DALMO DE ABREU DALLARI

Quando uma pessoa recebe as informações básicas sobre seus direitos adquire consciência de três coisas que são fundamentais para a dignidade humana e a boa convivência em sociedade: 1. aprende que é pessoa, como todos os seres humanos e que nessa condição merece e deve respeito; 2. é informada de que todas as pessoas, mesmo as mais pobres, têm direitos e podem exigir que eles sejam protegidos; 3. aprende que a vida social é um conjunto de direitos e obrigações, que devem ser respeitados por todos para que se busque a justiça sem cometer violências.
Na cidade de São Paulo, como em grande parte do mundo, existem milhões de pessoas que nada sabem de direitos e que, sentindo o peso de injustiças e agressões, não acreditam em meios pacíficos para a melhoria de sua condição social. Visando enfrentar tal situação e cumprir o dever constitucional de "combater os fatores de marginalização, promovendo a integração social dos setores desfavorecidos" (Constituição Federal, art. 23, inciso X), a prefeita Luiza Erundina enviou à Câmara Municipal um projeto de lei criando um Serviço de Apoio Jurídico à População Necessitada. Sensíveis ao elevado alcance social da proposta, todos os partidos com representação na Câmara Municipal lhe deram apoio e o serviço foi criado pela lei municipal número 11.300, de 9 de dezembro de 1992.
Por absurdo que pareça, o prefeito Paulo Maluf encaminhou projeto de lei à Câmara, esvaziando o Serviço de Apoio Jurídico, que ficaria reduzido a pequeno prestador de assistência judiciária, impedido de dar consultas e orientação jurídica à população pobre e desinformada. Estranhamente, esse projeto prevê convênio com o Tribunal de Justiça para prestação da assistência judiciária, o que é inconstitucional, pois aquele Tribunal não tem competência para esse tipo de atividade.

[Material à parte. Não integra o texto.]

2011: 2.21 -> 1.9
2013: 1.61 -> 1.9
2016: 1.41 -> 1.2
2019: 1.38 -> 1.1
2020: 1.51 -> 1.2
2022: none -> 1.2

O projeto do prefeito Paulo Maluf convertendo o Serviço de Apoio Jurídico em modesto apêndice do Poder Judiciário é inconstitucional, mas além disso é retrógrado, é desonesto quanto à justificativa e é antidemocrático e anti-social, anulando um trabalho em favor da cidadania. O projeto é retrógrado porque a tendência mundial é no sentido de proporcionar apoio jurídico, ajudando os marginalizados a se integrarem na sociedade, dando-lhes consciência de direitos e deveres. Exemplo disso é a França, que desde 1851 já tinha um serviço de assistência judiciária e por meio do decreto presidencial 88-1111, de 12 de dezembro de 1988, transformou-o em Serviço de Ajuda Jurídica, que agrupa a assistência judiciária e a sócio-jurídica.

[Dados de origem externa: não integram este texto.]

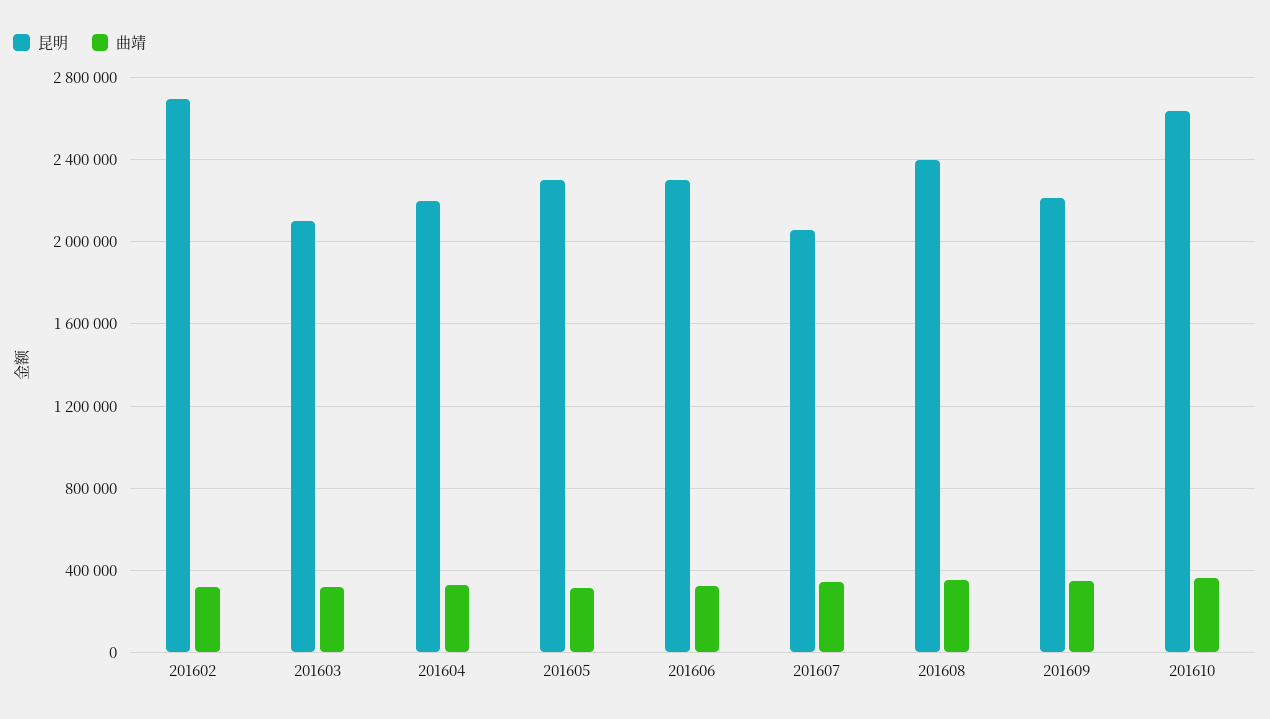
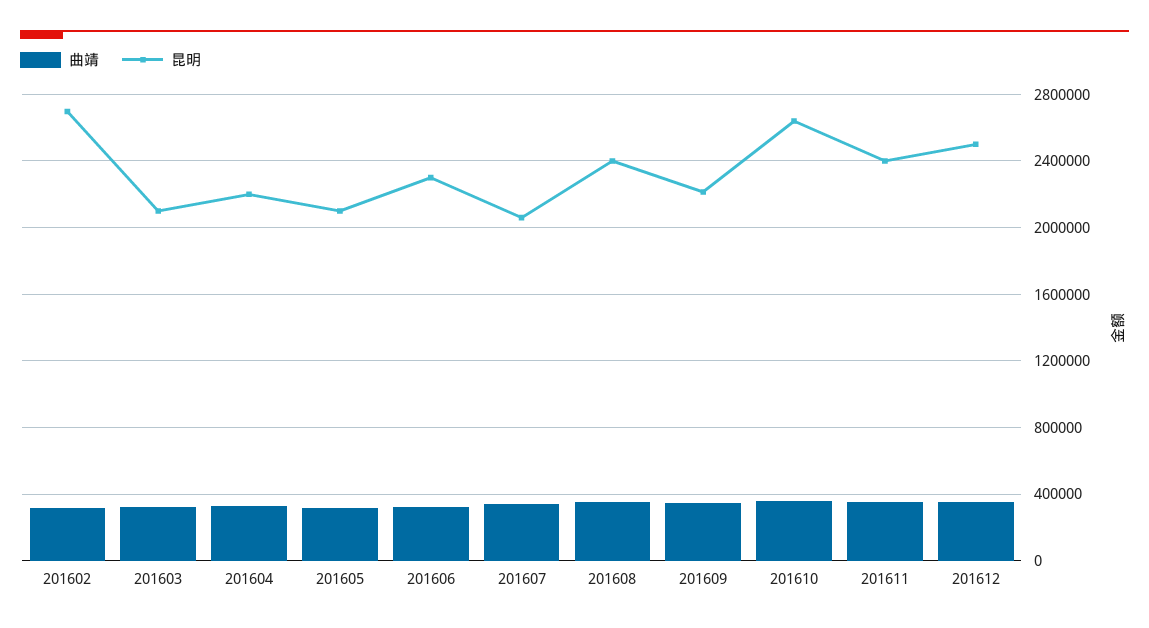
昆明, 201605: 2300000 -> 2100000
曲靖, 201611: none -> 350000
昆明, 201611: none -> 2400000
曲靖, 201612: none -> 350000
昆明, 201612: none -> 2500000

O projeto do prefeito Maluf tem fundamentação desonesta. Na justificativa se afirma que por causa da lei que criou o Serviço de Apoio Jurídico "entidades conveniadas estão provocando invasões de terras". E diz mais que o Tribunal de Ética da OAB decidiu ser ilegal "convênio firmado pela Secretaria da Habitação e Desenvolvimento Urbano-Sehab com a Central de Entidades Populares", como também o Tribunal de Contas do Município considerou irregulares "ajustes firmados por HART - Superintendência da Habitação Popular (Funaps) para a contratação de serviços de assistência jurídica à população, lastreados na lei n.º 11.300/92". Isso é desonesto porque nenhum convênio foi celebrado com base na lei aí referida, que deu nascimento ao Serviço de Apoio Jurídico, o qual só foi criado em dezembro de 1992. E por disposição expressa da lei o Serviço é órgão da Secretaria de Negócios Jurídicos, nada tendo a ver com Sehab ou Habi e com os ajustes celebrados por essas entidades.
O projeto matando o Serviço de Apoio Jurídico é antidemocrático e anti-social porque impede o acesso ao patamar mínimo da cidadania a amplas camadas da população, notoriamente marginalizadas da ordem jurídica. Basta assinalar que instalado experimentalmente, sem qualquer publicidade, um serviço de consultas jurídicas para a população pobre de São Paulo, atendido por Procuradores Municipais, só na região da Sé foram concedidas, em 1992, 2.517 consultas. Se a população que hoje vive marginalizada passar a conhecer o direito e a acreditar nele, achando que os advogados, promotores e juízes são melhores que os justiceiros, haverá mais justiça e menos violência e toda a população sairá ganhando. Os democratas e pessoas de boa vontade são a favor disso.